For Emily Tanner, an assistant professor of marketing at the West Virginia University College of Business and Economics, you can say professional sales, marketing and academia are in her blood.
Her father, Jeff Tanner, is a professional sales professor and the dean of the Old Dominion University Strome College of Business. She gives him gracious credit for having an impact on her career. “Growing up, I had the inside scoop on what it was like to be a professor. One of the things that I thought was really great and interesting is that it’s a job where I’m always constantly learning,” she said.
Tanner also has an extensive background in sales, as she was formerly the Director for Healthcare Solutions at Research Now. She brings this tireless knowledge and passion into her teaching and research. Most recently, she advised two B&E marketing students who brought home big wins at Old Dominion University’s Sales Slam.
Read more about her research, career and what inspires Tanner in the following Q&A.
- With one year in, how has your experience at WVU and B&E been so far?
- How did you become interested in marketing and professional sales?
- Can you talk a little bit about your career before getting into academia, specifically with Research Now?
- Now that you’re in academia, what do you like most about researching and teaching?
- Your research is focused on how marketing relationships are formed and managed to improve customer outcomes. How did you became interested in that?
- What do you consider to be your greatest accomplishment in your life so far?
It’s been wonderful. Honestly probably better than expected. Granted, you don’t know what you’re coming into, but the environment that has been created by the people at WVU and B&E has been really welcoming and supportive. The transition has been great. It makes it real for us to jump in and get our WVU gear, and now we’re fans.
When I started school, I was not going to do marketing and specifically sales, mostly because that’s what my dad does. I was rebelling I guess. Part way through my undergrad, I started seeing my strengths and switched over to marketing, and then I still tried to avoid sales. But the one thing I found was that no matter what job I went into, I was going to be doing some type of selling in terms of getting people to accept and adopt my ideas.

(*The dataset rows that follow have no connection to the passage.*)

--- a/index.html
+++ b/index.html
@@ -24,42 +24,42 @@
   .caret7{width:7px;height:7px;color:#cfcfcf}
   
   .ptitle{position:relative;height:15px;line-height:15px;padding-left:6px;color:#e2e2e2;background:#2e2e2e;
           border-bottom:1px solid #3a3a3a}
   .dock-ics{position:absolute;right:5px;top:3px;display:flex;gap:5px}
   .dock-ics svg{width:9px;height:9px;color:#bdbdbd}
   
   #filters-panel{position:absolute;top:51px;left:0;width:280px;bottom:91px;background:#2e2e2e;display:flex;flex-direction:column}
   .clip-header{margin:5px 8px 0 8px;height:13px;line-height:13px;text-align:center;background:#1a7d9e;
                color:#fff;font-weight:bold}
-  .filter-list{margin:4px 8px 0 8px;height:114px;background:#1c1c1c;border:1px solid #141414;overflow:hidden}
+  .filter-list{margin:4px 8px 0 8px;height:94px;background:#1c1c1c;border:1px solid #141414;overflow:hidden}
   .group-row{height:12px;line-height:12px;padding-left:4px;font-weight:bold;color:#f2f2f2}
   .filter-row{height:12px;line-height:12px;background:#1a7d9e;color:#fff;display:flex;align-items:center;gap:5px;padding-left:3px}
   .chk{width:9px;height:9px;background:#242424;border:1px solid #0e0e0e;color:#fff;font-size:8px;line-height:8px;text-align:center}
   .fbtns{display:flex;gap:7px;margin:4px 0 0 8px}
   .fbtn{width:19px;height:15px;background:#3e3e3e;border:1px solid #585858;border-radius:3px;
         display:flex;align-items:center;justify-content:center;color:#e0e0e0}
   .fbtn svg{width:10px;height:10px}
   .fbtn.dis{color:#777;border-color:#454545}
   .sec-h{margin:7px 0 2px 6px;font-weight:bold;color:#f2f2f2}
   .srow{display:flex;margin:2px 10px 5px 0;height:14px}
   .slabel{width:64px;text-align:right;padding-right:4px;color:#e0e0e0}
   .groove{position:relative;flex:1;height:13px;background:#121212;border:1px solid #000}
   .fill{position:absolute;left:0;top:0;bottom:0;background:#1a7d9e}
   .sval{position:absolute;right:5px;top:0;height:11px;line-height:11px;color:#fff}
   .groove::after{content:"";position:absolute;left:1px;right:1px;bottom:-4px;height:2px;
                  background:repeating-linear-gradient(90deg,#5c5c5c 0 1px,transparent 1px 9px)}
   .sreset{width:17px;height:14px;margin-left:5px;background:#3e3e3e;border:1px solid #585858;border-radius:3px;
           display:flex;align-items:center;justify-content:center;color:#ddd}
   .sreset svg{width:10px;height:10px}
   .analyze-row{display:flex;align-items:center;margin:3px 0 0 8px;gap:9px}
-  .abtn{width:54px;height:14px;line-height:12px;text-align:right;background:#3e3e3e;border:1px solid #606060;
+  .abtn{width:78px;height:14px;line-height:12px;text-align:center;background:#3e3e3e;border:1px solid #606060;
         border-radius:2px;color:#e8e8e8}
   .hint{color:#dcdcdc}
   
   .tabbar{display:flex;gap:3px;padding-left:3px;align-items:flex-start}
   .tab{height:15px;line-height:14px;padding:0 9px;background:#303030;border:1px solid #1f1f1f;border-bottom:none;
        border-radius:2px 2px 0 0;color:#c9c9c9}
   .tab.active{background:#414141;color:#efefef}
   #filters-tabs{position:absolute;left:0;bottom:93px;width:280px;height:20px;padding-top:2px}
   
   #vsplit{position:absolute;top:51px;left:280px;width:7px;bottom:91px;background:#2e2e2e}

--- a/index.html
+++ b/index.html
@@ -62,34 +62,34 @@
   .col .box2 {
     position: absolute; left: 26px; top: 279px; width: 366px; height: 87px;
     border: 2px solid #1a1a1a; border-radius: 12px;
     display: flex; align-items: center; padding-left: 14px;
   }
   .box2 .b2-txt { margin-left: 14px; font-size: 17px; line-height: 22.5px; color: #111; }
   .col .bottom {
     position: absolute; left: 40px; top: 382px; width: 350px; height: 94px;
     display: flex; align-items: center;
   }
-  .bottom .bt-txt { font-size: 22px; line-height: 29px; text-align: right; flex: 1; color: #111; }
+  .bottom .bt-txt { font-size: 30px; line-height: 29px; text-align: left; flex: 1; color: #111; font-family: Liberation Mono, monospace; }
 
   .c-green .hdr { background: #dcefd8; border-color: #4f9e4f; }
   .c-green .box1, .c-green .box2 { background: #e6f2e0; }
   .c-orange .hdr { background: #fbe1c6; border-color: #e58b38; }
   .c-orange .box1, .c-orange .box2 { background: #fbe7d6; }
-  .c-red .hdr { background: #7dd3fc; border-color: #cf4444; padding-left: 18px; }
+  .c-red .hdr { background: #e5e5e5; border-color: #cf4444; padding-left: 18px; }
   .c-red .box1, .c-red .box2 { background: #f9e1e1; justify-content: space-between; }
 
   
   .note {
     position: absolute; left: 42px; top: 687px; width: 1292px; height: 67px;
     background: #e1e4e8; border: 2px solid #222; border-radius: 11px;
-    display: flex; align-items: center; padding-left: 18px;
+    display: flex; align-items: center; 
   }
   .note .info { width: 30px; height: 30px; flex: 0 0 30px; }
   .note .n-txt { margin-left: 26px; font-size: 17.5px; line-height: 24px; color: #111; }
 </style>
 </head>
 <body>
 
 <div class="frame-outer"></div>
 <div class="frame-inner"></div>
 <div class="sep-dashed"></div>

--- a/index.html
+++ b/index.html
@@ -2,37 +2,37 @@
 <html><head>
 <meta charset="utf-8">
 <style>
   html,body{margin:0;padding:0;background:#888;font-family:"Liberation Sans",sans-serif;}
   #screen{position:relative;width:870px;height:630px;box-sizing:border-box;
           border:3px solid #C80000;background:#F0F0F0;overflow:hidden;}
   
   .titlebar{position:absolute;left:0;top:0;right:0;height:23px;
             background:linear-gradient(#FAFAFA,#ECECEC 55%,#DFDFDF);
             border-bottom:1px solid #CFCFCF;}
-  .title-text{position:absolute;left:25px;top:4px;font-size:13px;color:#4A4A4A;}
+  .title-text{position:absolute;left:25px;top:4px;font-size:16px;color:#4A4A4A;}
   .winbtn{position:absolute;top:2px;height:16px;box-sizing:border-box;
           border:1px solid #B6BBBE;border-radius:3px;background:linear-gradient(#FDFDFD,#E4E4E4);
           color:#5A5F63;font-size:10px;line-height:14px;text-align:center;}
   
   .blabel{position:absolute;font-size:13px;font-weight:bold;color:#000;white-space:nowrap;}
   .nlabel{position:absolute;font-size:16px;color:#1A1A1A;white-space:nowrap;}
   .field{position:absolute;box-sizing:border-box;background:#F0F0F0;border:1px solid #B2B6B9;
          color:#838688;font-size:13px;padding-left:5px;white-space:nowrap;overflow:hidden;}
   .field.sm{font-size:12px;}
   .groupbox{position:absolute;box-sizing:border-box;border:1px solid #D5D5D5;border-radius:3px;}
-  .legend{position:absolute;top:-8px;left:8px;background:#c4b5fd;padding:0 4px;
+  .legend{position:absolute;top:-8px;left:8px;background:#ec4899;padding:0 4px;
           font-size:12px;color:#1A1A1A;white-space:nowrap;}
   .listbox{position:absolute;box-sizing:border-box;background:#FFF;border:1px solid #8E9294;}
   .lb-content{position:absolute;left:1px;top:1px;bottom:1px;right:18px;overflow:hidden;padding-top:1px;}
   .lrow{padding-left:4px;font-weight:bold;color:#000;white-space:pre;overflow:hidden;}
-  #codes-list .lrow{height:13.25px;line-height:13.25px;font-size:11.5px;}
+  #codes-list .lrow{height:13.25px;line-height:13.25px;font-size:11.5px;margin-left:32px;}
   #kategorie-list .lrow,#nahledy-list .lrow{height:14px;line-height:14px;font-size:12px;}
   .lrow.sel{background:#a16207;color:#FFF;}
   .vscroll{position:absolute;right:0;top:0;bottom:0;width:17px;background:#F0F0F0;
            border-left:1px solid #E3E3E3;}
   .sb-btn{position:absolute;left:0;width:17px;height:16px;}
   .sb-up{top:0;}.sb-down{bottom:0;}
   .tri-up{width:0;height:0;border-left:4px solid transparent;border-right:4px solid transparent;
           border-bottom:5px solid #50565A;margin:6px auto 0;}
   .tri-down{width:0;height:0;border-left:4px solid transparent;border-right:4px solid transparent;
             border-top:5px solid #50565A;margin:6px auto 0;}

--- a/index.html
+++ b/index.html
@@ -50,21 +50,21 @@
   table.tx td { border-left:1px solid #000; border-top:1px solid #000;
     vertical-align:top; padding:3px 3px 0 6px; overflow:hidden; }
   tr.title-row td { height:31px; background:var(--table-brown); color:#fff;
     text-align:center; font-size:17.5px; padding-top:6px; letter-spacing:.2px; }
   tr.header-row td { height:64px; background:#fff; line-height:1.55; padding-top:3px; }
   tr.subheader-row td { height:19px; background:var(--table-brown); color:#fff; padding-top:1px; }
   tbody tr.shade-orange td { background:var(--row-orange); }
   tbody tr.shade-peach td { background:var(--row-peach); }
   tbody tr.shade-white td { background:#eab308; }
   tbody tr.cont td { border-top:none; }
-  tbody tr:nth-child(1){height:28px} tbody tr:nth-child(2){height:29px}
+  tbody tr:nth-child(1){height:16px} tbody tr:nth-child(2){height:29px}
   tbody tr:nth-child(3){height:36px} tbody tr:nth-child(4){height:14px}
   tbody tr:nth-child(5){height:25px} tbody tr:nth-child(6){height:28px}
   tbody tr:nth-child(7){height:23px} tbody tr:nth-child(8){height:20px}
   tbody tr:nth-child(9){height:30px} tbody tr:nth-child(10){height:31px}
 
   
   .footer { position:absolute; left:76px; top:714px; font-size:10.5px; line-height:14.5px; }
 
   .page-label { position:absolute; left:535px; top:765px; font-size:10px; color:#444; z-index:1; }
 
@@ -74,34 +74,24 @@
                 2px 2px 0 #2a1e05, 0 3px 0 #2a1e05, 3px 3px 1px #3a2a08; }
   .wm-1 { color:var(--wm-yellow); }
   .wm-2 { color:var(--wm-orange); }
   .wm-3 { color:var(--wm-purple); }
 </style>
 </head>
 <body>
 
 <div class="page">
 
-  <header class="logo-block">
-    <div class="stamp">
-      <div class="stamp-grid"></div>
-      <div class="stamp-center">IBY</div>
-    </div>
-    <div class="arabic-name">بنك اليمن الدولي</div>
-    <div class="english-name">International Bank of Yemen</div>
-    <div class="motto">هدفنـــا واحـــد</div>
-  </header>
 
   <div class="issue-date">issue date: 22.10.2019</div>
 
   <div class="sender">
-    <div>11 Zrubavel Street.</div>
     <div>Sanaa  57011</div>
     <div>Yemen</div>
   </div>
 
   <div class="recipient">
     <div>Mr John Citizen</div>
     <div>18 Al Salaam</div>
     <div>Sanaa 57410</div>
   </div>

I started at Research Now as an intern and then was offered a full-time position as a sales and marketing coordinator. It was really just a catch all title. I basically did everything nobody else wanted to do. From there, I got a good view of the sales and marketing side of the organization. We were growing really quickly at that time, so new opportunities were always popping up, and it got to a point one time where I had to make a choice if I was going to go the sales route or was going to stay and become a marketing director.
I chose the sales route because I saw that by getting into sales I could have a bigger impact on driving the business in terms of the strategies we were going to take and the products we were going to create. I moved into this when they started talking about creating a healthcare product. I thought, ‘That sounds really interesting. I want to help out with that!’ So, I got to be a part of the team that built that entire department, which gave me some more opportunity to get into higher level management and ultimately run my own team by the time it was all said and done.
I like how the two intersect – being able to bring my research and my experience into the classroom to connect with students and show this stuff that we’re trying to make them learn matters and will benefit them. The best part of my job is when one of my students comes in to update me and they talk about how they used some of the skills from my class to get the job they really wanted. That’s been the coolest part.
Pretty much all of my research has been focused on relationships, and most of it comes out of experiences that I had or witnessed while I was at Research Now. I have two strings where I look at relationships – in the sales context as well as relationships in healthcare, like relationships between physicians and their patients, and how much stronger those relationships can be to better the outcomes for both the physician and the patient. We tend to be healthier when we have better relationships with our doctor. When we feel like we’re working together to meet the same goal, we’ll have a better outcome.
In 2013, a few friends and I summited Mt. Kilimanjaro, and it was probably one of the toughest mental exercises I’ve ever gone through. The feeling of standing on that mountain and looking down, granted there was very little oxygen so my brain was a little jumbled at the moment, but just that whole moment and breathing that sigh of relief, realizing it was all worth it. I remember thinking, ‘I’m standing up here, and I’m up so high I can see the curvature of the earth.’ I don’t know how I’m going to top that. Getting my Ph.D. was a pretty close second, though.